▼▼▼
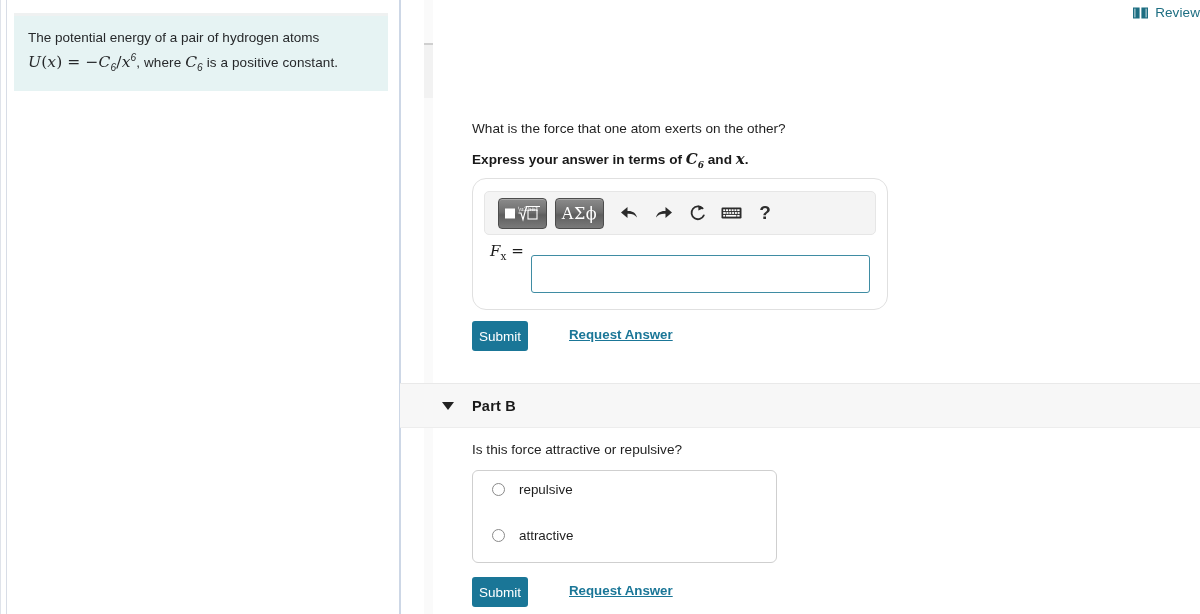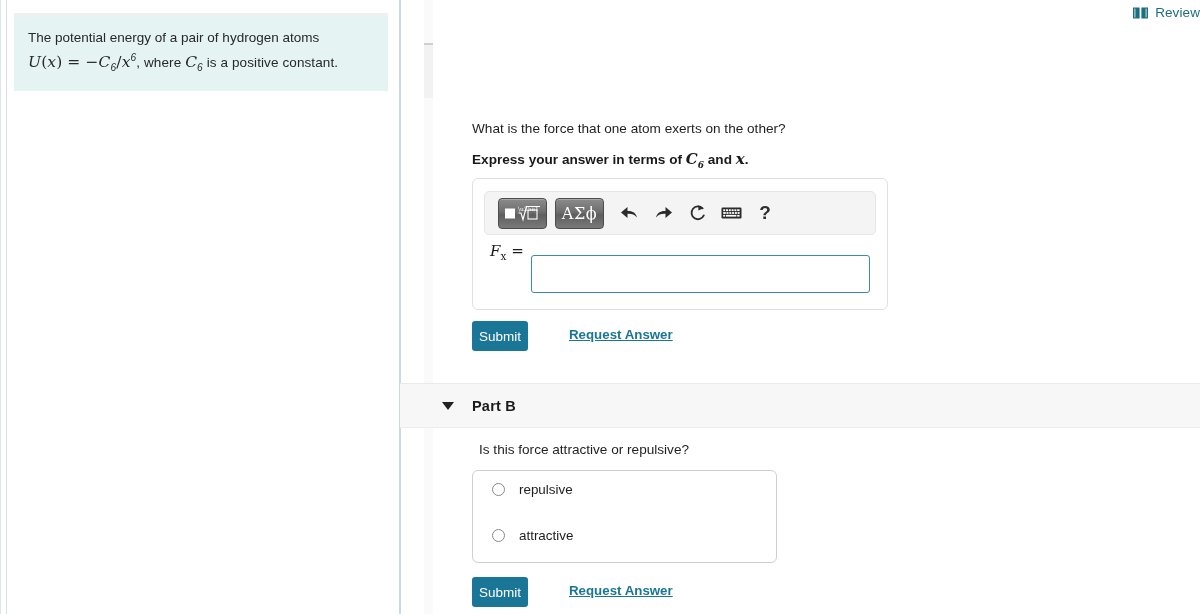--- a/index.html
+++ b/index.html
@@ -82,21 +82,21 @@
     border-top:8px solid #222;
   }
   .part-title { font-size:14.5px; font-weight:bold; color:#1a1a1a; letter-spacing:.2px; }
 
   .q-text { position:absolute; font-size:13.6px; color:#1f1f1f; }
   .q-bold { position:absolute; font-size:13.6px; color:#1a1a1a; font-weight:bold; }
 
   
   .answer-box {
     position:absolute;
-    border:1px solid #e0e0e0; border-radius:6px;
+    border:1px solid #e0e0e0; border-radius:14px;
     background:#fff;
     padding-left:23px;
   }
   .mj-toolbar {
     position:absolute; left:11px; top:12px;
     width:calc(100% - 22px); height:44px;
     background:#f4f4f4; border:1px solid #e6e6e6; border-radius:5px;
     display:flex; align-items:center; padding-left:13px; gap:0px;
   }
   .tb-btn {
@@ -271,21 +271,21 @@
     </div>
 
     <button class="btn-submit" style="left:39px; top:321px;">Submit</button>
     <span class="link-request" style="left:136px; top:327px;">Request Answer</span>
 
     <div class="part-header" style="top:383px;">
       <span class="caret"></span>
       <span class="part-title">Part B</span>
     </div>
 
-    <div class="q-text" style="left:46px; top:442px;">Is this force attractive or repulsive?</div>
+    <div class="q-text" style="left:39px; top:442px;">Is this force attractive or repulsive?</div>
 
     <div class="choice-box" style="left:39px; top:470px; width:305px; height:93px;">
       <div class="choice-row">
         <span class="radio"></span>
         <span class="choice-label">repulsive</span>
       </div>
       <div class="choice-row" style="margin-top:9px;">
         <span class="radio"></span>
         <span class="choice-label">attractive</span>
       </div>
▲▲▲
• [Task objective]: Copy the records above exactly. The pictures are not part of the copy.

• [Exercise answer]:
--- a/index.html
+++ b/index.html
@@ -82,21 +82,21 @@
     border-top:8px solid #222;
   }
   .part-title { font-size:14.5px; font-weight:bold; color:#1a1a1a; letter-spacing:.2px; }
 
   .q-text { position:absolute; font-size:13.6px; color:#1f1f1f; }
   .q-bold { position:absolute; font-size:13.6px; color:#1a1a1a; font-weight:bold; }
 
   
   .answer-box {
     position:absolute;
-    border:1px solid #e0e0e0; border-radius:6px;
+    border:1px solid #e0e0e0; border-radius:14px;
     background:#fff;
     padding-left:23px;
   }
   .mj-toolbar {
     position:absolute; left:11px; top:12px;
     width:calc(100% - 22px); height:44px;
     background:#f4f4f4; border:1px solid #e6e6e6; border-radius:5px;
     display:flex; align-items:center; padding-left:13px; gap:0px;
   }
   .tb-btn {
@@ -271,21 +271,21 @@
     </div>
 
     <button class="btn-submit" style="left:39px; top:321px;">Submit</button>
     <span class="link-request" style="left:136px; top:327px;">Request Answer</span>
 
     <div class="part-header" style="top:383px;">
       <span class="caret"></span>
       <span class="part-title">Part B</span>
     </div>
 
-    <div class="q-text" style="left:46px; top:442px;">Is this force attractive or repulsive?</div>
+    <div class="q-text" style="left:39px; top:442px;">Is this force attractive or repulsive?</div>
 
     <div class="choice-box" style="left:39px; top:470px; width:305px; height:93px;">
       <div class="choice-row">
         <span class="radio"></span>
         <span class="choice-label">repulsive</span>
       </div>
       <div class="choice-row" style="margin-top:9px;">
         <span class="radio"></span>
         <span class="choice-label">attractive</span>
       </div>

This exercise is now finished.